◆ Given records
[Start of Attachment]

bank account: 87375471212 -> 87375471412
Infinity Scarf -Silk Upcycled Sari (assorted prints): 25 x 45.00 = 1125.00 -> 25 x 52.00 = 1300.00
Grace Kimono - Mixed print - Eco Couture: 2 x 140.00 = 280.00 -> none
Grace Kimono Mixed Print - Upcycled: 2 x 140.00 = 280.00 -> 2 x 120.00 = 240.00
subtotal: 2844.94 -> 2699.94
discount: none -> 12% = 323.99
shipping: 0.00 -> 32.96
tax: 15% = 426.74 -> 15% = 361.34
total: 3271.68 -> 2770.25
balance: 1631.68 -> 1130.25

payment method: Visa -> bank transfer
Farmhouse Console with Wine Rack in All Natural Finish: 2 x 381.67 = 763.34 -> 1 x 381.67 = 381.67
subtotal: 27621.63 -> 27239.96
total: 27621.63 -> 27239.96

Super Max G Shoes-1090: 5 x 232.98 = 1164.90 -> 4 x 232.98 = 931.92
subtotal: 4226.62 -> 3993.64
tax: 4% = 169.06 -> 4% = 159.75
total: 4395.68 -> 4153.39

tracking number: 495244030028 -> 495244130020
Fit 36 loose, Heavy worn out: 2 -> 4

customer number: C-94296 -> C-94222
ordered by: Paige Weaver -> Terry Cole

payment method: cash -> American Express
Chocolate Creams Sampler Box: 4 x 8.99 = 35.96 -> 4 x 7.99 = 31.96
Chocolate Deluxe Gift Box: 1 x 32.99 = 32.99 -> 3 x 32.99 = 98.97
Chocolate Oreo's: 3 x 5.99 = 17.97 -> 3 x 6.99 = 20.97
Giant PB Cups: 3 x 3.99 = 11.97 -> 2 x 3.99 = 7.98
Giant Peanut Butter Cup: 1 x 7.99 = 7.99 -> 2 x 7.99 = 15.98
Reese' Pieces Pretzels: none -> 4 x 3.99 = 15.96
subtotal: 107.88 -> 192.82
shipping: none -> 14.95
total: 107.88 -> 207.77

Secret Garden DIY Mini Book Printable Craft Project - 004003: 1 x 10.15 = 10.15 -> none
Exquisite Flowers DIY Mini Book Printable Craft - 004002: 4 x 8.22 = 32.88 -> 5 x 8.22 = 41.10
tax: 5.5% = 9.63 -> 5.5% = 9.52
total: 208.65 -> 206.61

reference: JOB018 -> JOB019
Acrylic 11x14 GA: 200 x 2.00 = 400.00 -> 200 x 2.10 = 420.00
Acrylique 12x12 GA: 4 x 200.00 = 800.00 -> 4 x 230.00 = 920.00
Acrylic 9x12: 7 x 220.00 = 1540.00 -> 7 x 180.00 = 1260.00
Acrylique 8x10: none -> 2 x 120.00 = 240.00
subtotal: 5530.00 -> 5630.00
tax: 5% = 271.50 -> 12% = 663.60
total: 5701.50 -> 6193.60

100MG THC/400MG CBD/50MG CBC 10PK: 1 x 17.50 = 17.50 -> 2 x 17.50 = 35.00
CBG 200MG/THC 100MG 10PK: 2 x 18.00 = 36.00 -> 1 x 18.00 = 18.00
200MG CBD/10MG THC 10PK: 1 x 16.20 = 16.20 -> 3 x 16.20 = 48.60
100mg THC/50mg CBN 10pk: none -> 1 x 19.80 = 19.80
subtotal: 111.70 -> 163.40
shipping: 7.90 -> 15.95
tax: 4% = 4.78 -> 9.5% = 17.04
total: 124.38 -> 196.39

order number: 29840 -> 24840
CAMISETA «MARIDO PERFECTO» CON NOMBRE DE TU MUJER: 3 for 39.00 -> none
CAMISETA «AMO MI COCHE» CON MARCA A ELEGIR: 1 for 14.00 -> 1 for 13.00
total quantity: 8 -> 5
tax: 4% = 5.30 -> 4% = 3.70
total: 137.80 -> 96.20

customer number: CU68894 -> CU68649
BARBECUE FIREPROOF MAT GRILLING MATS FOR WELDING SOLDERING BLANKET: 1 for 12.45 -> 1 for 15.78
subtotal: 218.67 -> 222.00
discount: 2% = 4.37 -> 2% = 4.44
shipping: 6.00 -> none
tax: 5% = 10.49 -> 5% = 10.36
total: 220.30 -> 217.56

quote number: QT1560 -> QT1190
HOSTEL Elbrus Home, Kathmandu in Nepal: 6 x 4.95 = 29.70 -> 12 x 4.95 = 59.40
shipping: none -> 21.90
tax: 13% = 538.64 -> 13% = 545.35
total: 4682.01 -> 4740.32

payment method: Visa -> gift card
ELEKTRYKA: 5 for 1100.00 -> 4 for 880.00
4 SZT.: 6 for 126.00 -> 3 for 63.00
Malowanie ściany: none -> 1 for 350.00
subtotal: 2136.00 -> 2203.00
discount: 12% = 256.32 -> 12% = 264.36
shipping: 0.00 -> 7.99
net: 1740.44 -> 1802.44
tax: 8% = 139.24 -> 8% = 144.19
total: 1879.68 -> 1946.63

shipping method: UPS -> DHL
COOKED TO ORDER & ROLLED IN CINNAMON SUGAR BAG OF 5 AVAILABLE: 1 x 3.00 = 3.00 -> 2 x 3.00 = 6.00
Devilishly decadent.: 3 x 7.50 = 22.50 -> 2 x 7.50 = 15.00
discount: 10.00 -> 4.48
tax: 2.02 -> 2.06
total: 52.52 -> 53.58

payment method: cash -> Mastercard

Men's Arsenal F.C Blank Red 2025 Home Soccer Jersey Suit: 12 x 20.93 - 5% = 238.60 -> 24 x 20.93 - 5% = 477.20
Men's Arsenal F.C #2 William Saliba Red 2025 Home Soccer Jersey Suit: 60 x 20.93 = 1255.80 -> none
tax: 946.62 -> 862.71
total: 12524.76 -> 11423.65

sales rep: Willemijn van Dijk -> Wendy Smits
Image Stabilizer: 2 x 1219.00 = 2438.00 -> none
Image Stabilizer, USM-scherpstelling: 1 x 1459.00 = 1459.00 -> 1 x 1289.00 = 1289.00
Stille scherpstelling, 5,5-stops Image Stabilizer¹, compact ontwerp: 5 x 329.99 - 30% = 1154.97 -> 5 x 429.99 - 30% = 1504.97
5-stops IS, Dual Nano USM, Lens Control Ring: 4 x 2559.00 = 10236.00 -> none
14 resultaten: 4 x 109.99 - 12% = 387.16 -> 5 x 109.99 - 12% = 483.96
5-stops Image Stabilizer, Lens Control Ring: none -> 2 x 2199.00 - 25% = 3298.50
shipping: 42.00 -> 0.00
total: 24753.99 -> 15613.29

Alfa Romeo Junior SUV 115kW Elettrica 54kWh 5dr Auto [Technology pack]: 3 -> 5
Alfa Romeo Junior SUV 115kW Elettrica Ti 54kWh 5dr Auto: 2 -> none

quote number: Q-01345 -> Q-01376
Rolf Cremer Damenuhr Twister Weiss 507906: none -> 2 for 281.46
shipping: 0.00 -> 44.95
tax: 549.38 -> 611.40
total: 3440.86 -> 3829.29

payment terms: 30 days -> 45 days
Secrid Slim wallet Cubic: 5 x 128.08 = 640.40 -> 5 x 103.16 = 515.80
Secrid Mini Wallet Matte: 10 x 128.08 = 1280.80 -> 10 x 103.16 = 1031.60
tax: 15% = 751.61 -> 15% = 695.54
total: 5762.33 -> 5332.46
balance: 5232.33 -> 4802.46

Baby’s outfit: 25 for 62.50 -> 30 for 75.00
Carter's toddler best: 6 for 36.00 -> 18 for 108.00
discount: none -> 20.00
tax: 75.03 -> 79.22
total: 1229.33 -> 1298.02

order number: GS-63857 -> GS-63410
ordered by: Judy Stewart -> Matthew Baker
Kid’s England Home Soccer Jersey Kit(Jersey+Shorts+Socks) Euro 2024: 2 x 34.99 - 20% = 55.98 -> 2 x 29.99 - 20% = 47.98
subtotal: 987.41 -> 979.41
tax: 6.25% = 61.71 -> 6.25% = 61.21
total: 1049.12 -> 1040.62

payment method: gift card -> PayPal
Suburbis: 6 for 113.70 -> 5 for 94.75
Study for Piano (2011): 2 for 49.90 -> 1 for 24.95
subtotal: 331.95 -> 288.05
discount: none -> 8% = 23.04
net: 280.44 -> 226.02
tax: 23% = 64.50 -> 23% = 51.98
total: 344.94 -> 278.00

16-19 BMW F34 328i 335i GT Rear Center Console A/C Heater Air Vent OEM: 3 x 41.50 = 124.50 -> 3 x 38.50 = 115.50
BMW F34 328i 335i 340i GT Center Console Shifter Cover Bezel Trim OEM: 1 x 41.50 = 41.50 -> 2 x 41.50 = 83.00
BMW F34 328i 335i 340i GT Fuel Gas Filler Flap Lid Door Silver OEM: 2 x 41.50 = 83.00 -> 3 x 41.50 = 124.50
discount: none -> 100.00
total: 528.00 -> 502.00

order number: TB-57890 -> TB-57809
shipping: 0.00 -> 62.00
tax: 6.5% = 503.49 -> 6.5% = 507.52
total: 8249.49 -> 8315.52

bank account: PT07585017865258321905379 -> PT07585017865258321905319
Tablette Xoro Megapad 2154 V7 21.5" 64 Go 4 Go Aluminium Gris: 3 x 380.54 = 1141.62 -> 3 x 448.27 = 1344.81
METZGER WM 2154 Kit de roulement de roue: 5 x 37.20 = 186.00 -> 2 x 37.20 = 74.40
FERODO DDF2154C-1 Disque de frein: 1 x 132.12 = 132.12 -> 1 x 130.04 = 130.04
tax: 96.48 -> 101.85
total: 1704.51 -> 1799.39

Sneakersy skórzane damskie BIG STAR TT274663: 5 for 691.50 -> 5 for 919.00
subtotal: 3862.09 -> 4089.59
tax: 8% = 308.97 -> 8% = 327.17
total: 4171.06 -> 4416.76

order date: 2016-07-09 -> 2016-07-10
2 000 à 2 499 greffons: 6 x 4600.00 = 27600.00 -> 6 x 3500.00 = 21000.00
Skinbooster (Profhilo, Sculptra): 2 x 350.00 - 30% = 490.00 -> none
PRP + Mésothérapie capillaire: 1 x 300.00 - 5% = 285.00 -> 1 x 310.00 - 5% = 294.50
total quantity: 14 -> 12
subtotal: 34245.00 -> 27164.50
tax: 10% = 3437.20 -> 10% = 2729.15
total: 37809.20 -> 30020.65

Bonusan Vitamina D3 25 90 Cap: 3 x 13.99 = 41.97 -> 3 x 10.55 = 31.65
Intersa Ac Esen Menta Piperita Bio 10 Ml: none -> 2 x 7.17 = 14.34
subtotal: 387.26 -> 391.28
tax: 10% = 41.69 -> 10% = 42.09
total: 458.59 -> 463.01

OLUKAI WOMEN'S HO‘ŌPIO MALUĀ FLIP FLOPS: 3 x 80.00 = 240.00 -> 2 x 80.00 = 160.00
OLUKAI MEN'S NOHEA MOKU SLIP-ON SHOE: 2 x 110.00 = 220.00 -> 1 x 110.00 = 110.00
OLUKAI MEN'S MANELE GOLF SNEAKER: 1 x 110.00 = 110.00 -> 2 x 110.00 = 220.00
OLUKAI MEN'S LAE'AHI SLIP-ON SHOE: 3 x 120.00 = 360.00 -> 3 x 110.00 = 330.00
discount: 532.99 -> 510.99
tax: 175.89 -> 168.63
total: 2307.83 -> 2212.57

[End of Attachment]

Say how many lines of the material contain the word "Jersey", with no other text.

3